Psychotherapy

Depth-oriented therapy for people who want to do real work, but not necessarily on the couch.

What this work is

Psychotherapy, as I practice it, is psychoanalytic in spirit. We sit face to face. We meet once a week, sometimes twice. The work draws on the same theoretical foundations that shape my analytic practice — the unconscious, early relationships, the way patterns repeat — but the rhythm is different from formal analysis, and so is what we can accomplish together.

Patients come to this kind of therapy for many reasons. Anxiety that has not loosened. Depression that has settled in. A relationship that hurts in a way that is hard to name. A long-standing sense of being stuck in a life that looks fine from the outside. Grief. Identity. The dynamics of family. Patterns that recur no matter how clearly you see them. None of these are problems to be solved in six sessions. They are the texture of an inner life that wants to be understood.

How I work

My approach is calm, direct, and depth-oriented. I do not believe in rushing toward insight, nor in collapsing complex inner lives into diagnoses. I am not going to tell you what to do. I am going to listen carefully — to what you say, to what you do not yet have words for, to what arises between us — and together we will try to understand what is actually happening beneath your symptoms.

What I ask of you

Psychoanalytic psychotherapy is not a brief intervention. It asks something of you, and it is fair that I name what.

I see psychotherapy patients a minimum of once a week. I do not work less frequently than that. The reason is not arbitrary: meaningful psychoanalytic work requires the continuity of weekly contact. Less than that, and the work loses the thread.

I also ask that patients commit to at least six months of weekly work before we evaluate together where we stand. This is not because the work always ends at six months — most often it does not — but because the early period of any therapy involves real upheaval, and decisions made in the middle of that upheaval rarely serve the patient well. Six months gives us enough time to know what we have.
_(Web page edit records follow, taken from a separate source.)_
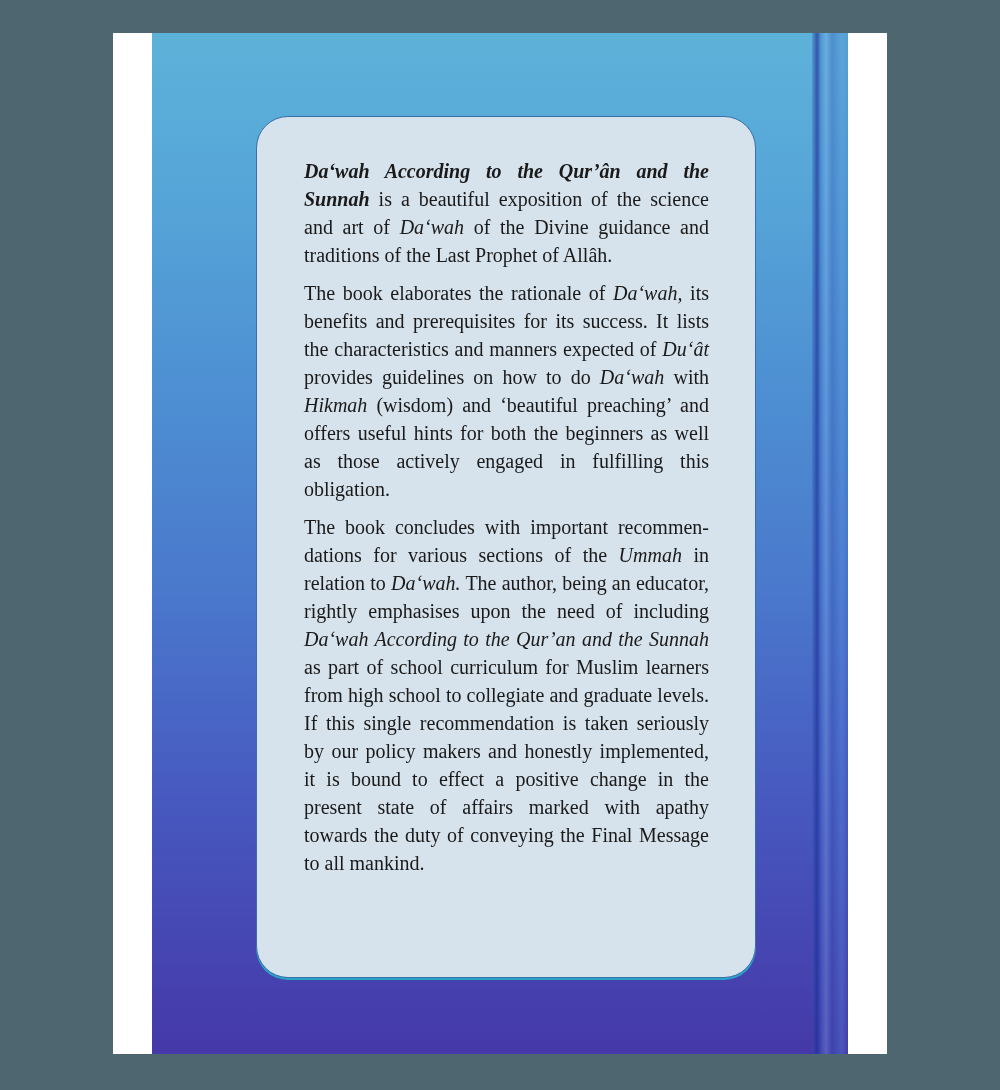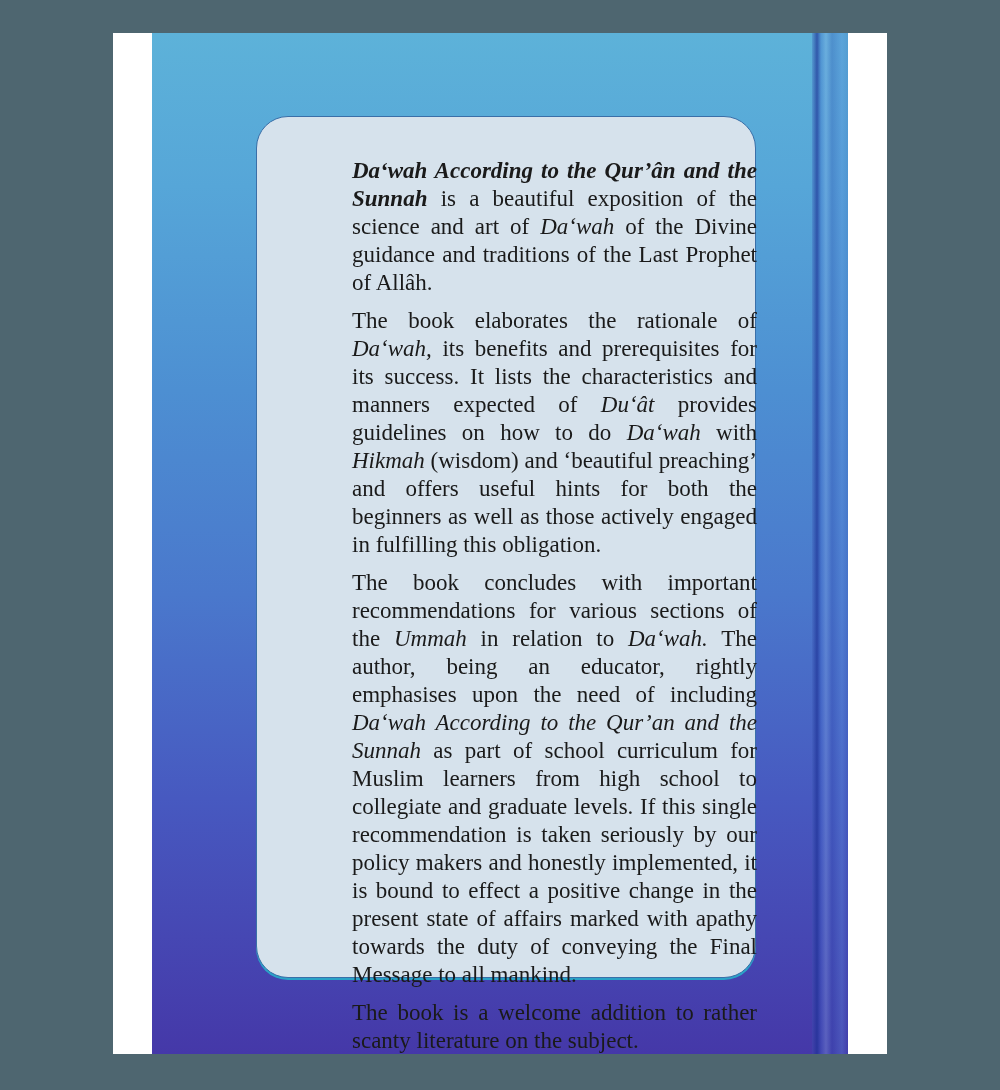"Da‘wah According to the Qur’ân" .text { font-size: 23px -> 20px; margin-left: 48px -> none }
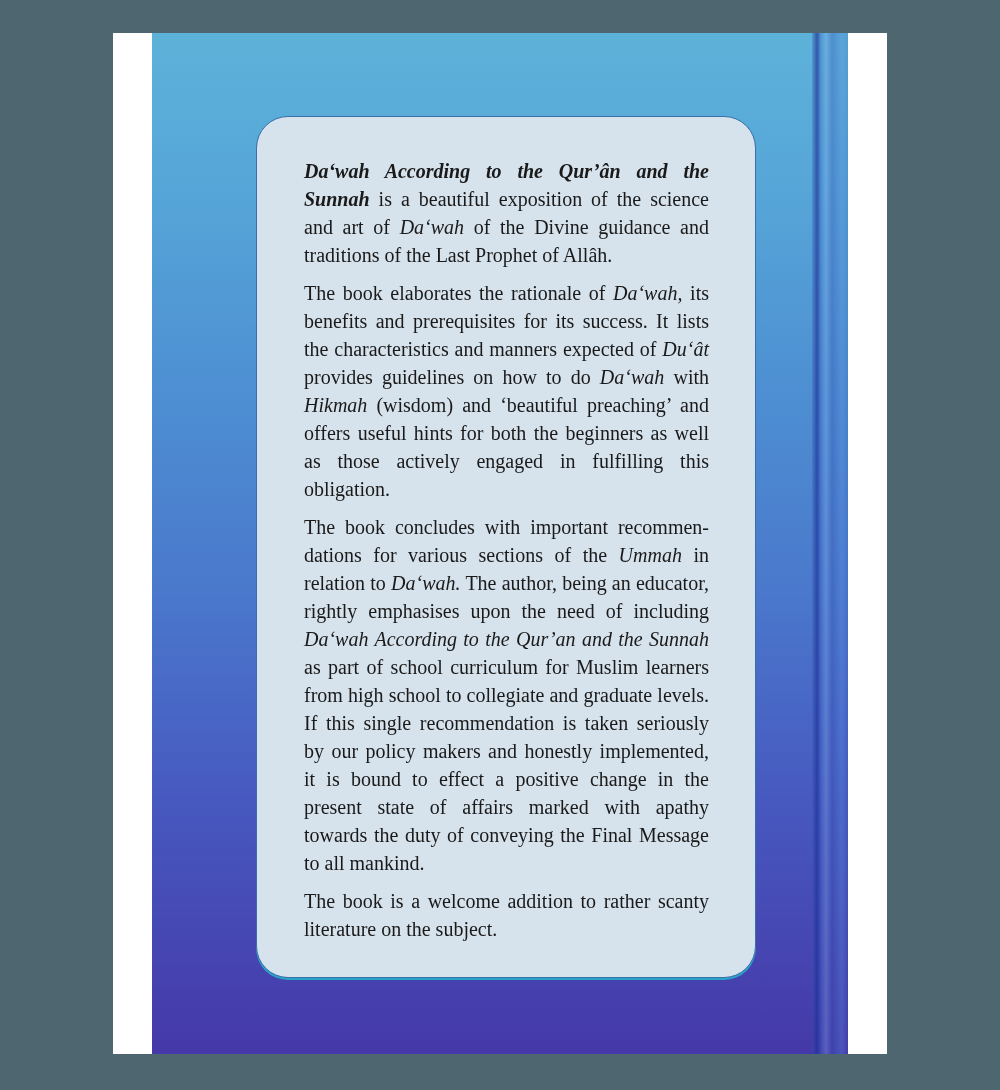"The book is a welcome" p { html: <p> <span>The book is a welcome addition to rather scanty literature on the subject.</span> </p> -> none }
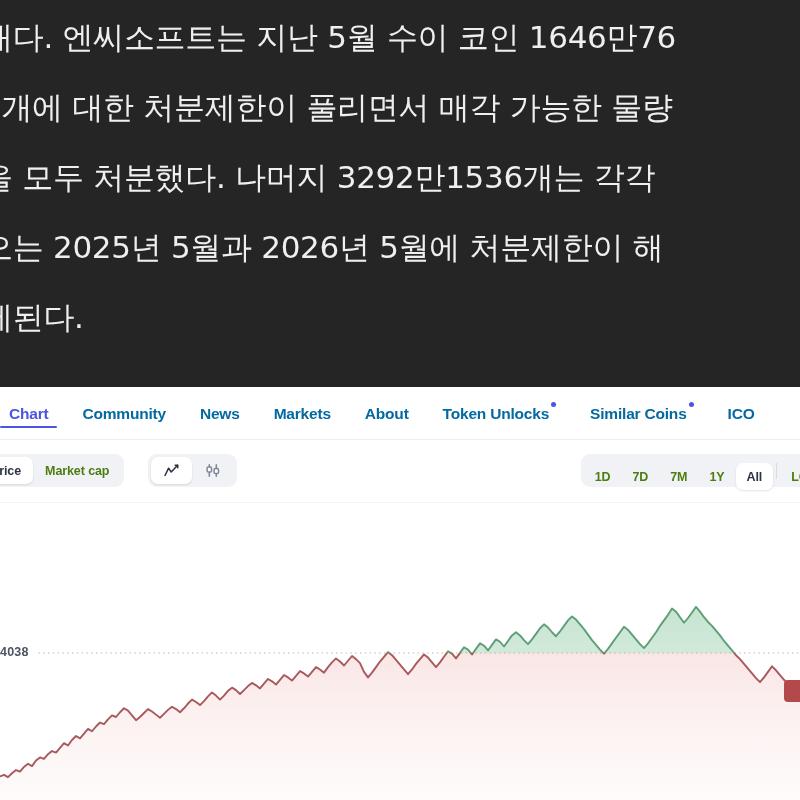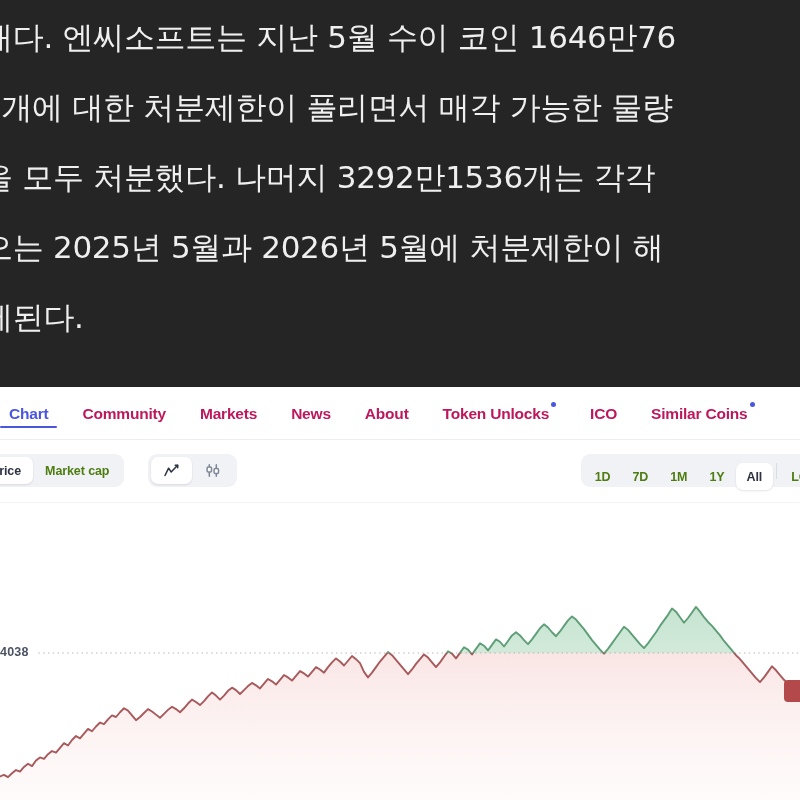"Community" .tab { color: #be185d -> #0369a1 }
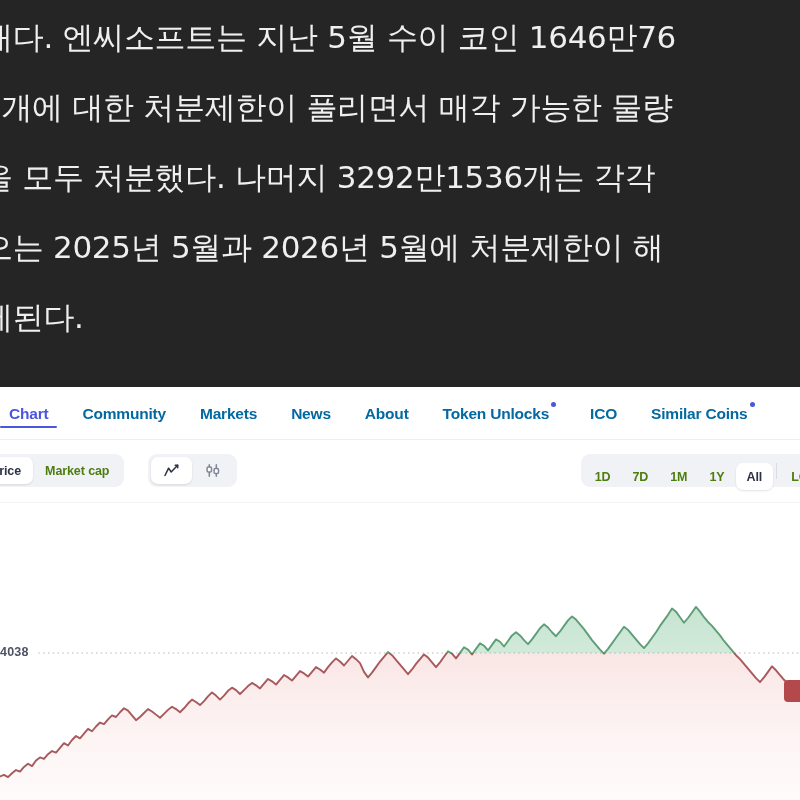"Markets" div.tab { order: before "News" -> after "News" }
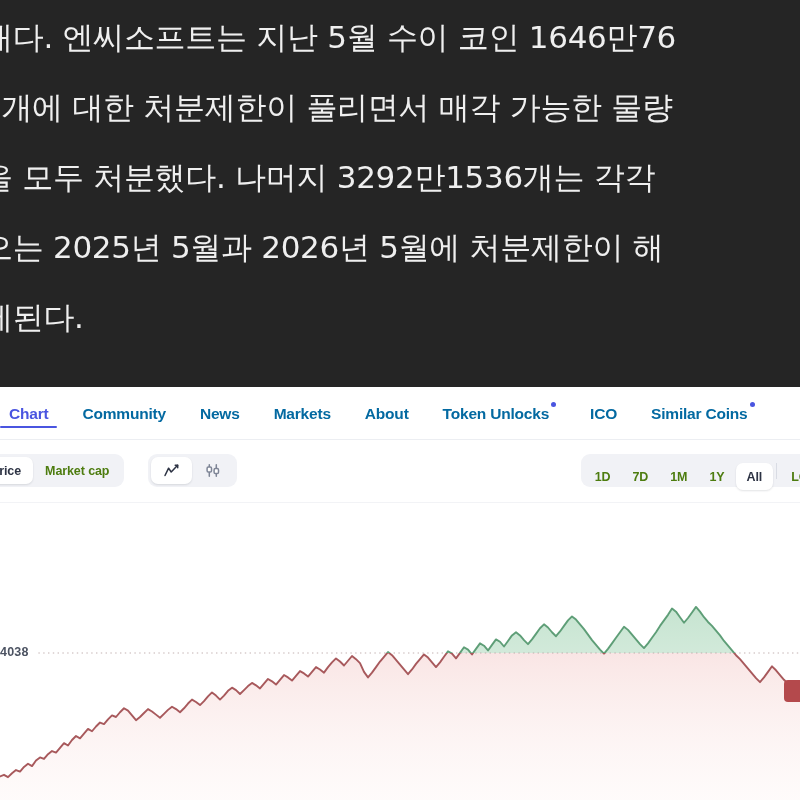"ICO" div.tab { order: before "Similar Coins" -> after "Similar Coins" }
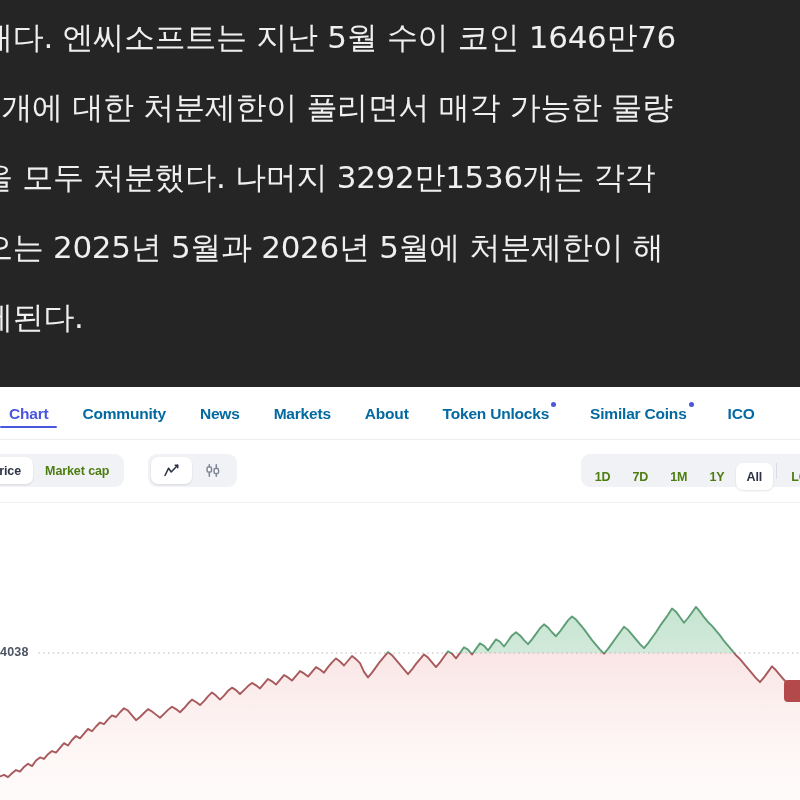"1M" div.seg-item { text: 1M -> 7M }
How long the work continues after that is something we discover together, depending on what you came in for, what is emerging, and what you want for your life. Some patients work with me for a year. Others stay much longer. The length is not predetermined.

If you are considering this kind of work

The first conversation is not a commitment. We talk, and you decide. If we begin, we begin honestly — knowing what the work asks for, and trusting that something genuine can come of it.